==== DATA FOR THE TASK

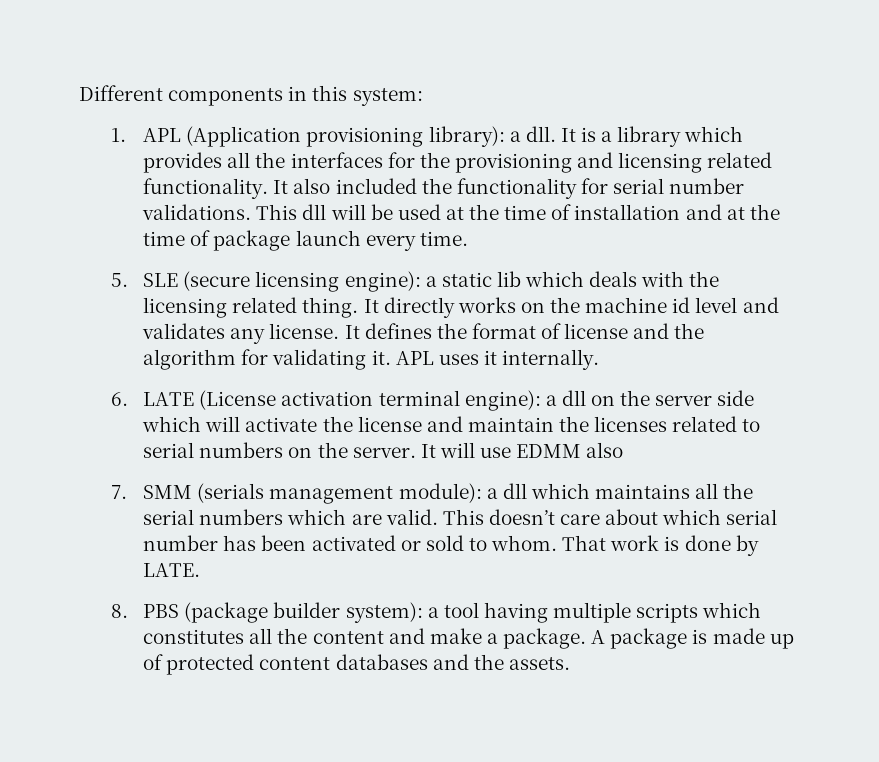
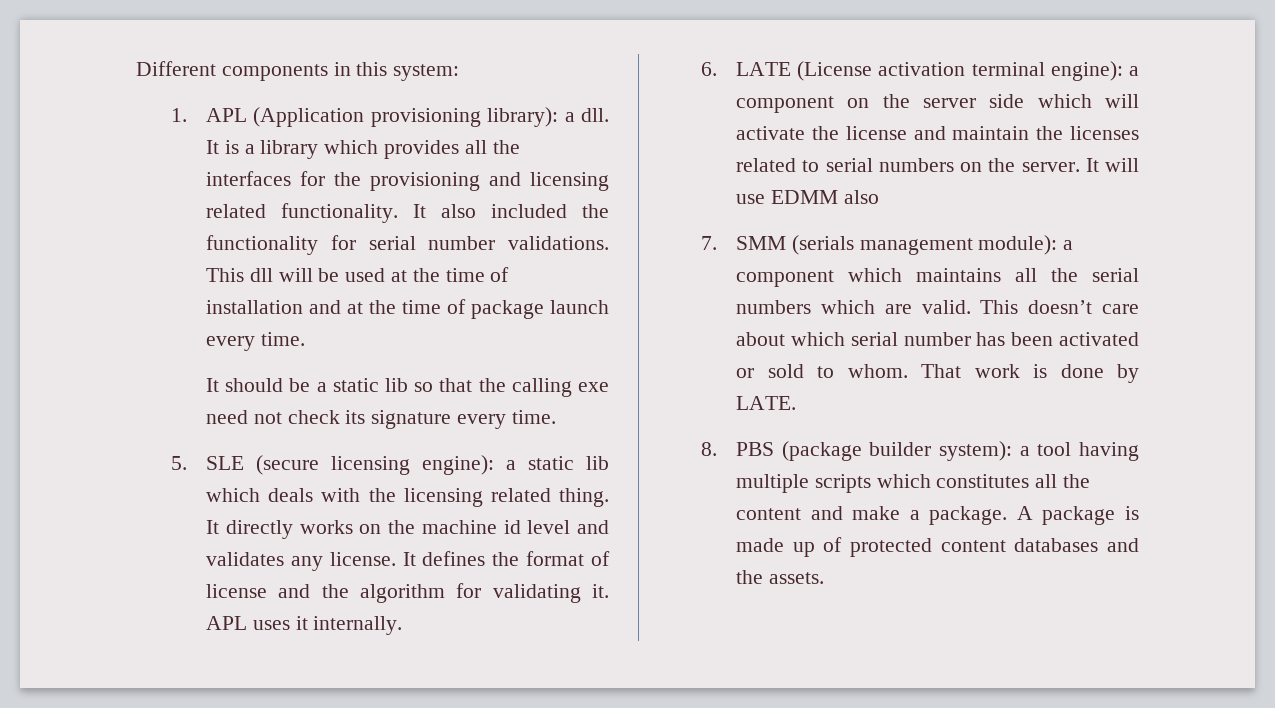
+ It should be a static lib so that the calling exe need not check its signature every time.
- 6. LATE (License activation terminal engine): a dll on the server side which will activate the license and maintain the licenses related to serial numbers on the server.
+ 6. LATE (License activation terminal engine): a component on the server side which will activate the license and maintain the licenses related to serial numbers on the server.
- 7. SMM (serials management module): a dll which maintains all the serial numbers which are valid.
+ 7. SMM (serials management module): a component which maintains all the serial numbers which are valid.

========

▶ _EXERCISE BRIEF_: Repeat the listing exactly, minus its pictures.

▶ _EXERCISE RESULT_:
+ It should be a static lib so that the calling exe need not check its signature every time.
- 6. LATE (License activation terminal engine): a dll on the server side which will activate the license and maintain the licenses related to serial numbers on the server.
+ 6. LATE (License activation terminal engine): a component on the server side which will activate the license and maintain the licenses related to serial numbers on the server.
- 7. SMM (serials management module): a dll which maintains all the serial numbers which are valid.
+ 7. SMM (serials management module): a component which maintains all the serial numbers which are valid.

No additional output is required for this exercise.